Deepak Bhargava, with the Center for Community Change
Jayapal said Congress should fix its immigration system by making citizens of the 12 million immigrants who are now in the U.S. illegally. And she wants Seattle to remain a “sanctuary city,” where those immigrants can live without fear of prosecution for violating federal immigration laws.
“We’re very proud of the work we’ve done in Seattle and Washington state to make our state and our city one of the best in the country for immigrants and refugees,” Jayapal said.
She won’t be the only Indian-American woman on Capitol Hill.
While she’s the first elected to the House, Californians voted to send Kamala Harris, the daughter of immigrants from India and Jamaica, to the U.S. Senate to replace Democratic Sen. Barbara Boxer.
Harris will become the first Indian-American in the Senate and the nation’s second black female senator. She’s promising to make resistance to Trump’s immigration plans a top issue, too.
Last week Jayapal joined all six Democrats in the Washington state delegation in criticizing Trump’s appointment of Stephen Bannon as a chief strategic adviser due to his ties to the white nationalist movement.
“It’s just remarkable, just horrendous, absolutely horrendous to have somebody who’s a clear white supremacist leader in that position,” she said.
Washington state Democrats say they’re eager to have Jayapal on board. She’ll replace the dean of the delegation, Democratic Rep. Jim McDermott, who’s retiring after serving 28 years in the House.
“It’s a good delegation and Pramila’s a great add to it,” said Democratic Rep. Rick Larsen.
It’s a good delegation and Pramila’s a great add to it.
Washington state Democratic Rep. Rick Larsen
Democratic Sen. Patty Murray said Jayapal would help make sure that “Washington state progressive values are heard loud and clear” on Capitol Hill.
“Pramila always fights to give a voice to those who need it most,” she said.
Jayapal, a state senator for the past two years, was one of the first elected officials in Washington state to endorse Vermont independent Sen. Bernie Sanders for president.
“Had we stuck to a populist message, whether it was Bernie Sanders or Hillary Clinton, I think we could and should have won,” she said.
Had we stuck to a populist message, whether it was Bernie Sanders or Hillary Clinton, I think we could and should have won.
Democratic Rep.-elect Pramila Jayapal
She called Minnesota Democratic Rep. Keith Ellison, the first Muslim elected to Congress, a “very good friend,” and she is backing his campaign to lead the Democratic National Committee, saying Democrats need to lead the fight for “the little guy.”
“Keith is going to bring some of the organizing ability for how we build a progressive movement. That’s what we need,” Jayapal said.
She will be back in Washington, D.C., after the Thanksgiving break for her second week of orientation.

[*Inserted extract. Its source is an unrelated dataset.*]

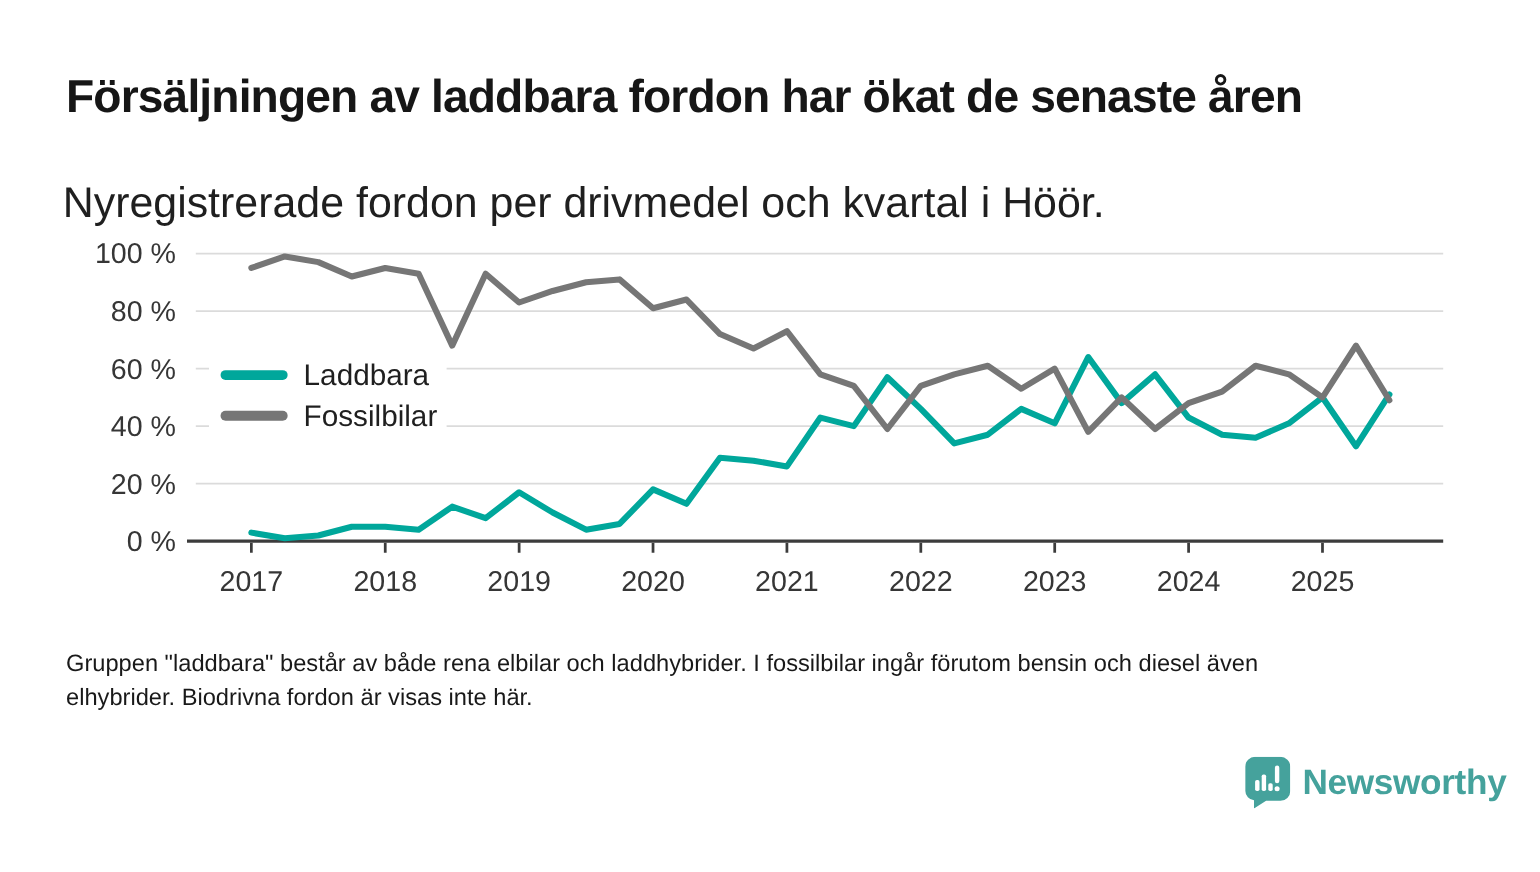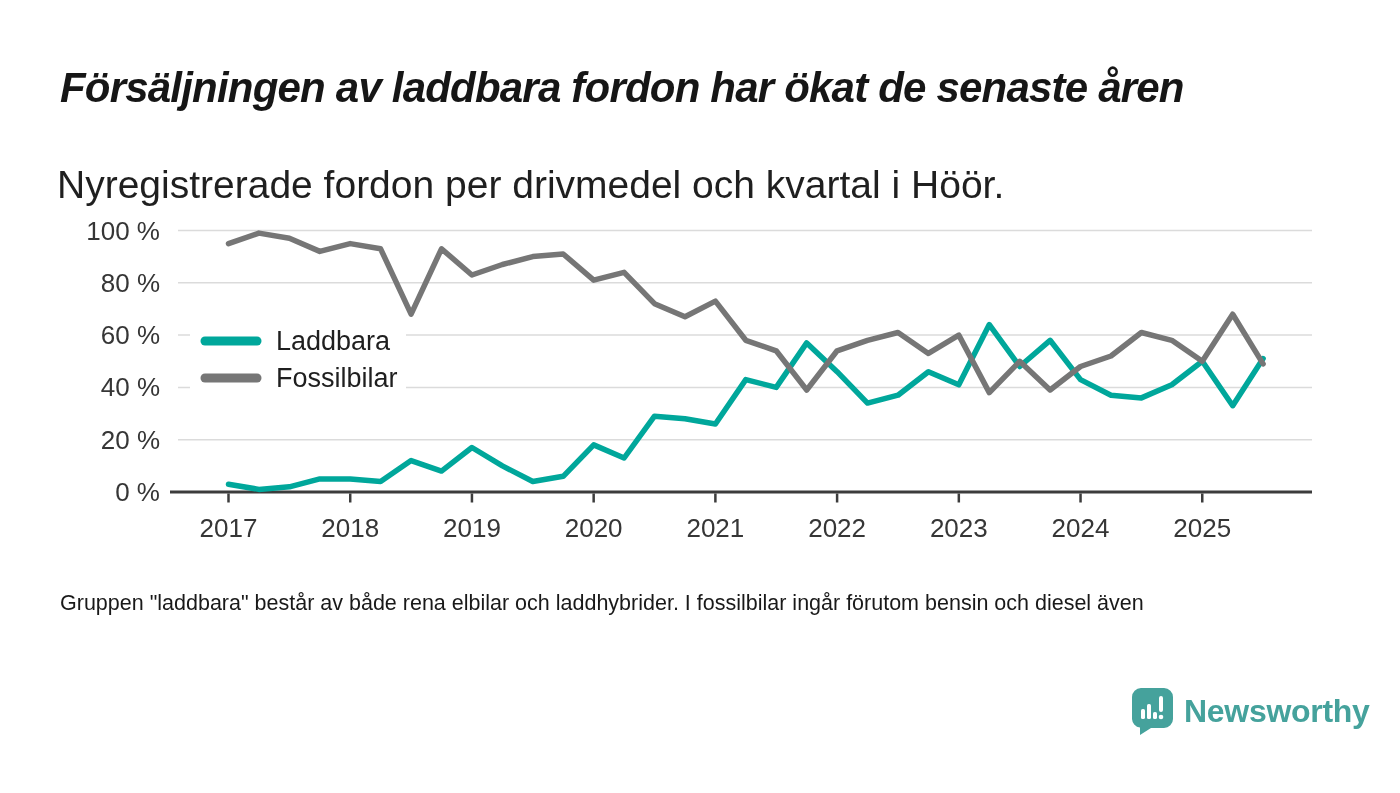"Försäljningen av laddbara fordon har" .title { font-style: italic -> none }
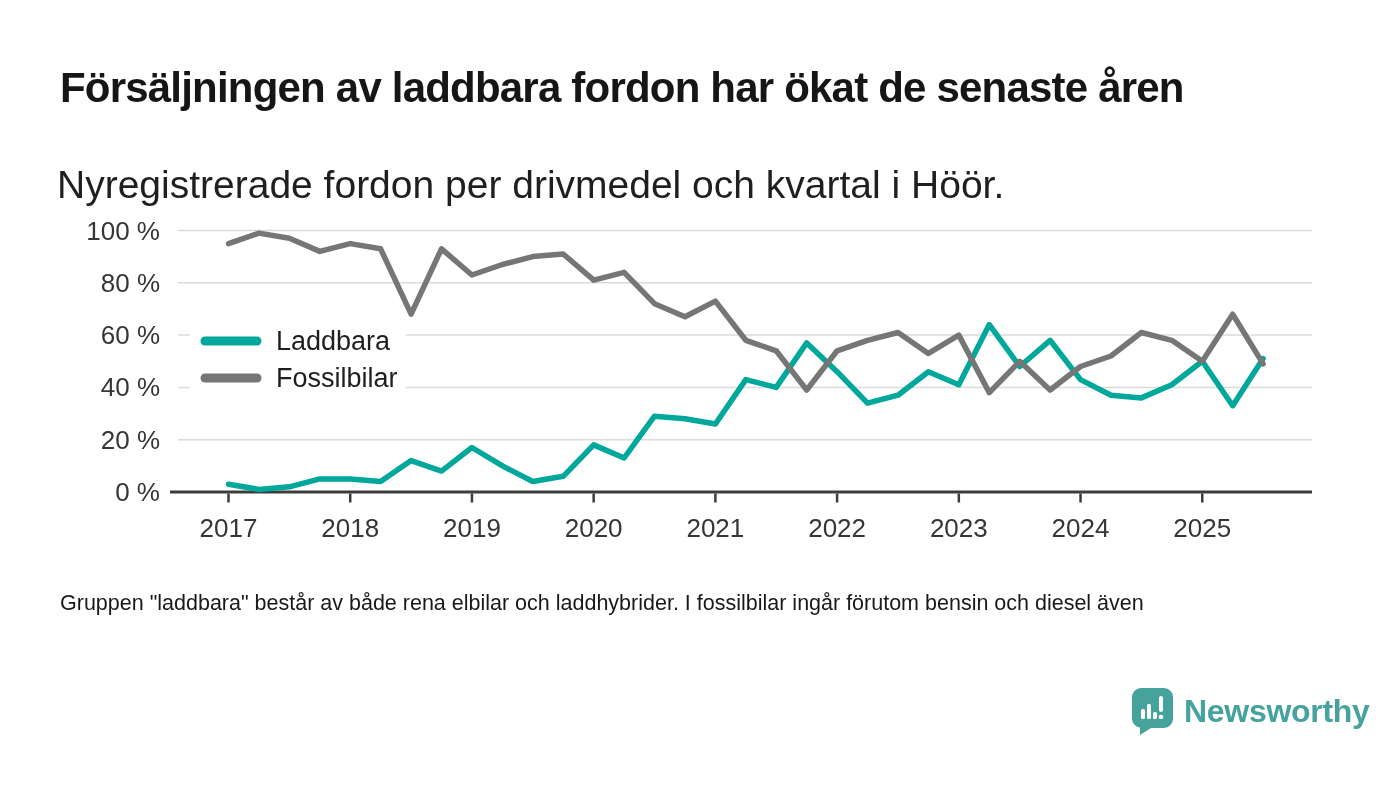"elhybrider. Biodrivna fordon är visas" div { html: none -> <div>elhybrider. Biodrivna fordon är visas inte här.</div> }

She has much to do: Get a new office. Find a place to live. Decide whether to back Rep. Nancy Pelosi, D-Calif., for another term as House minority leader. And land some committee assignments, hopefully from among her top three choices: Transportation, Judiciary, and Education and the Workforce.

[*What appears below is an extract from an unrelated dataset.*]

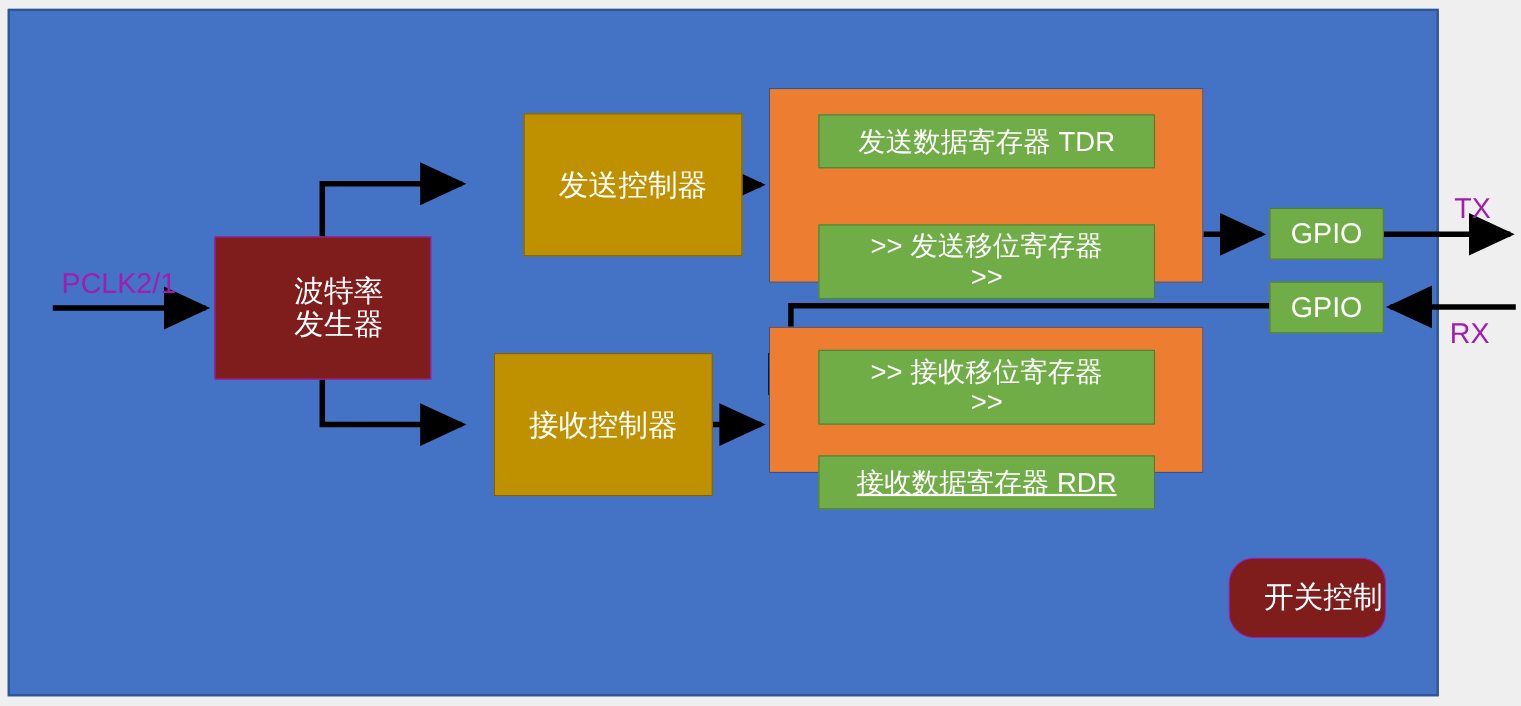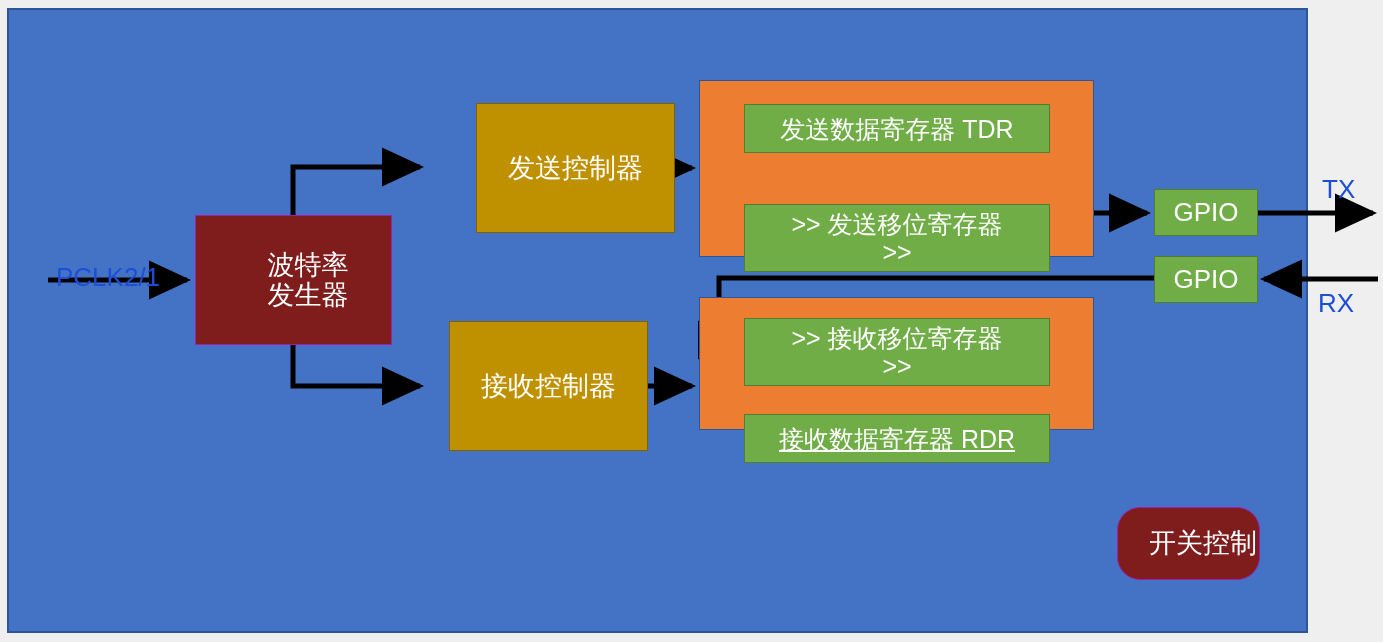"TX" .io-label { color: #1d4ed8 -> #a21caf }
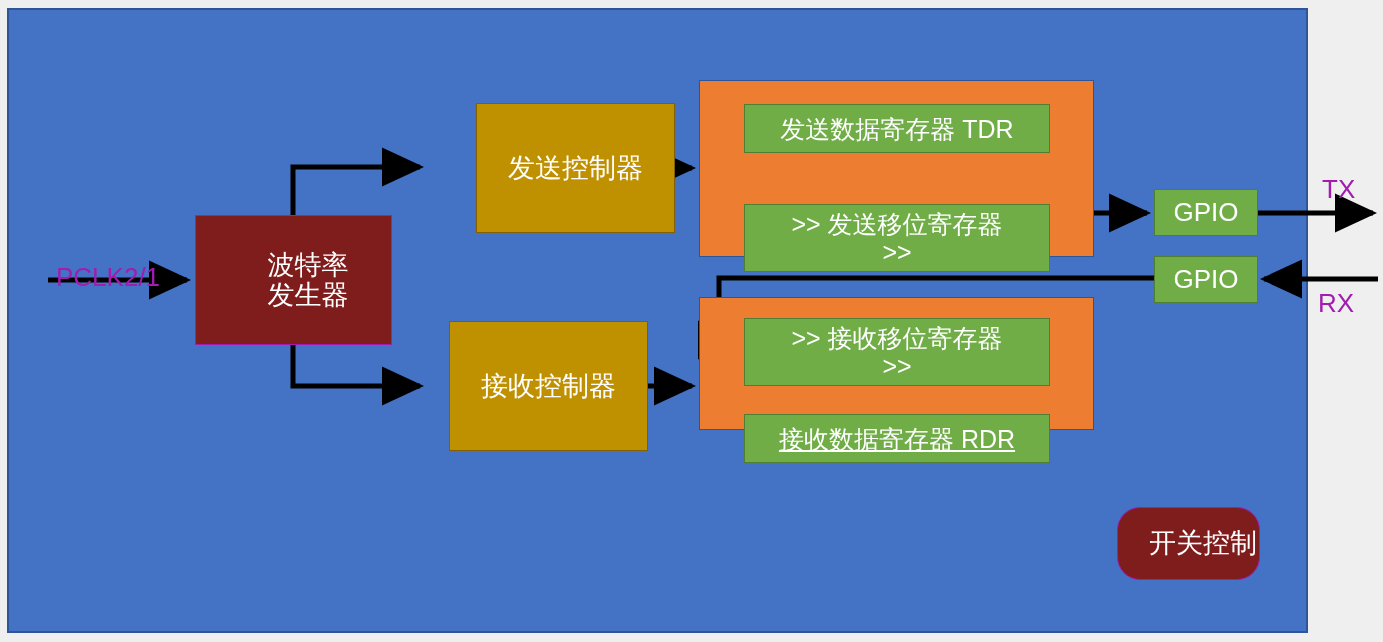"PCLK2/1" div.io-label { margin-top: 20px -> none }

“There’s so much that you’re taking in,” Jayapal said. “I’ve been to D.C. many times, but it is really different when you come back as a member.”

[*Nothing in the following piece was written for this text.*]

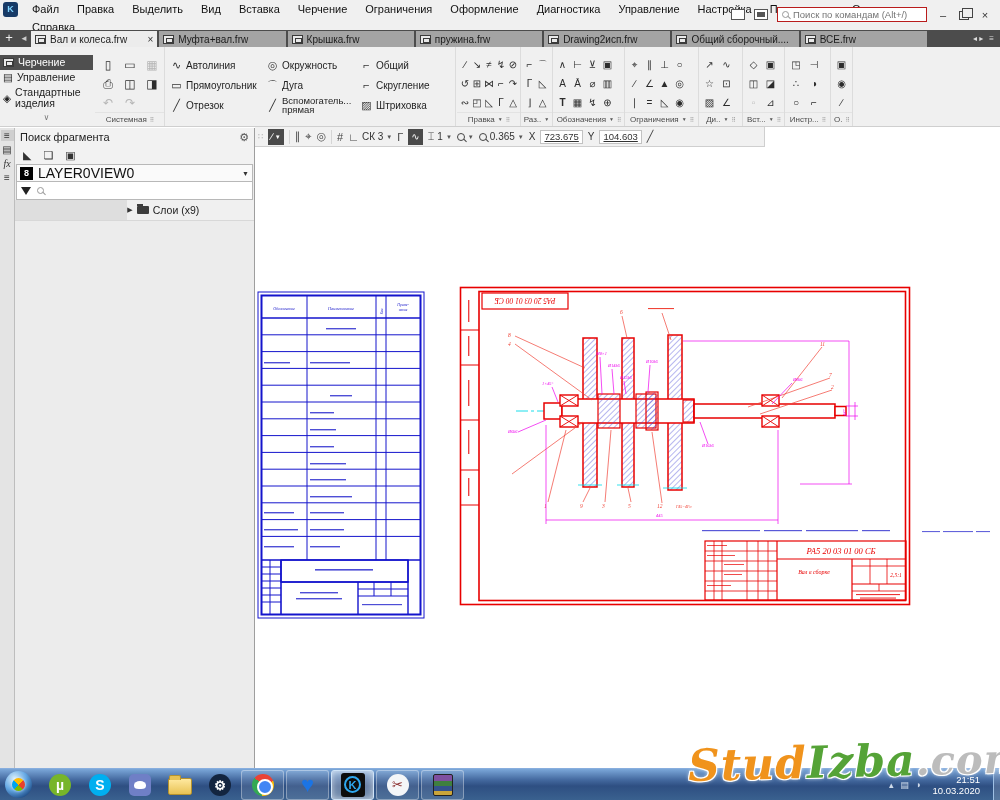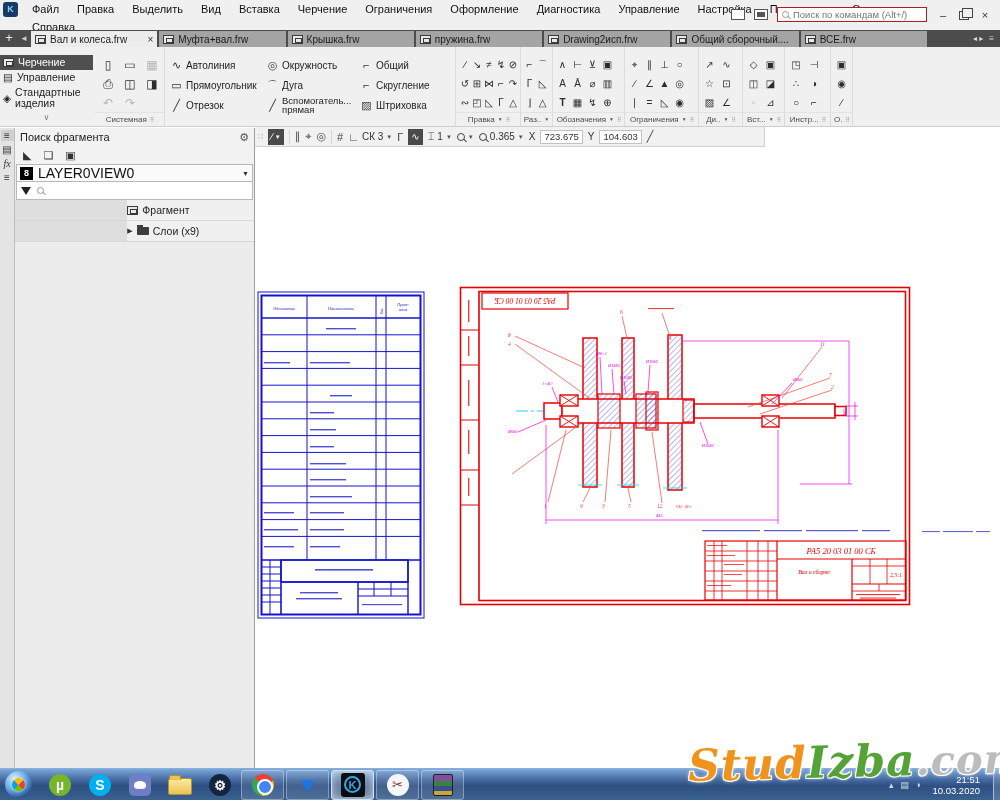"723.675" .vb-box { text-decoration: none -> underline }
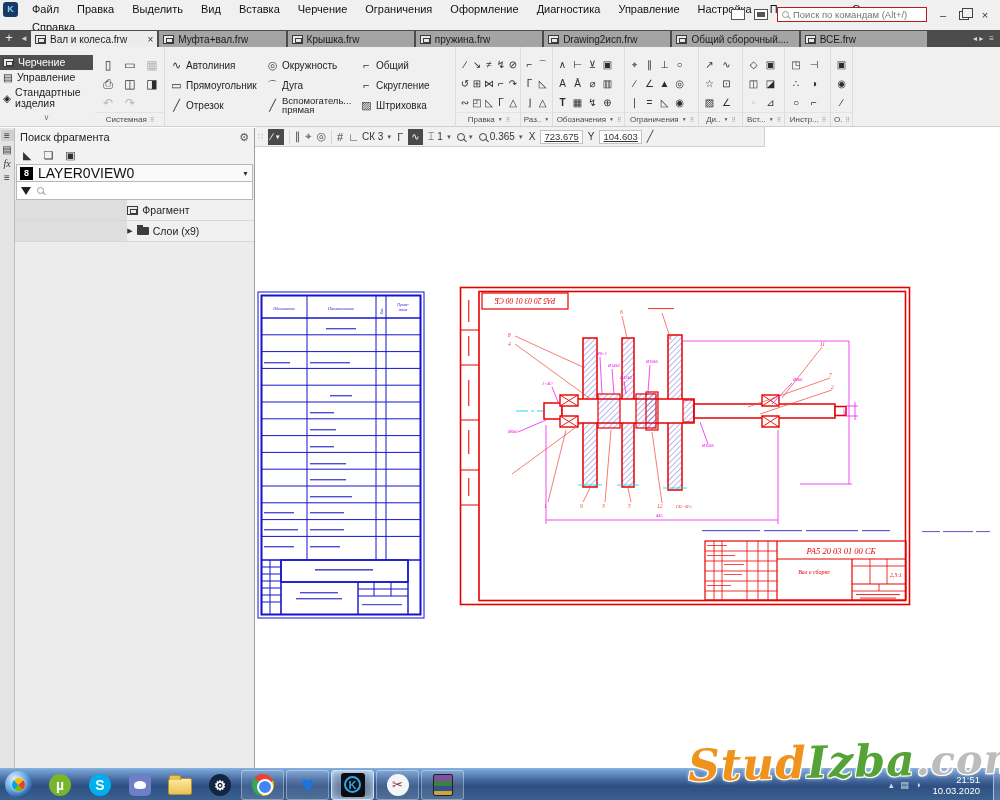"Фрагмент" div.tp-row { html: <div> <span> <span></span> <span>Фрагмент</span> </span> </div> -> none }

Jayapal will be officially welcomed to the Washington state delegation after she’s sworn in Jan. 3 and receives a gag gift, becoming the 27th recipient of a poster-sized painting of a newly hatched chick. She’ll be expected to display it in her office until the next newcomer to the delegation is elected.
It’s a tradition among Washington state House members that dates to 1972, when Republican Rep. Joel Pritchard received the oil painting as a gift from a friend who’d bought it at a charity auction. Pritchard, who did not like the painting, found a way to get rid of it, presenting it to Democratic Rep. Norm Dicks when he joined Congress in 1977. The painting, signed on the back by all newcomers, is now in the possession of Republican Rep. Dan Newhouse, who joined the House in 2015.
“It’s a historical document, in addition to being one of the worst paintings ever produced in the history of art,” Larsen said.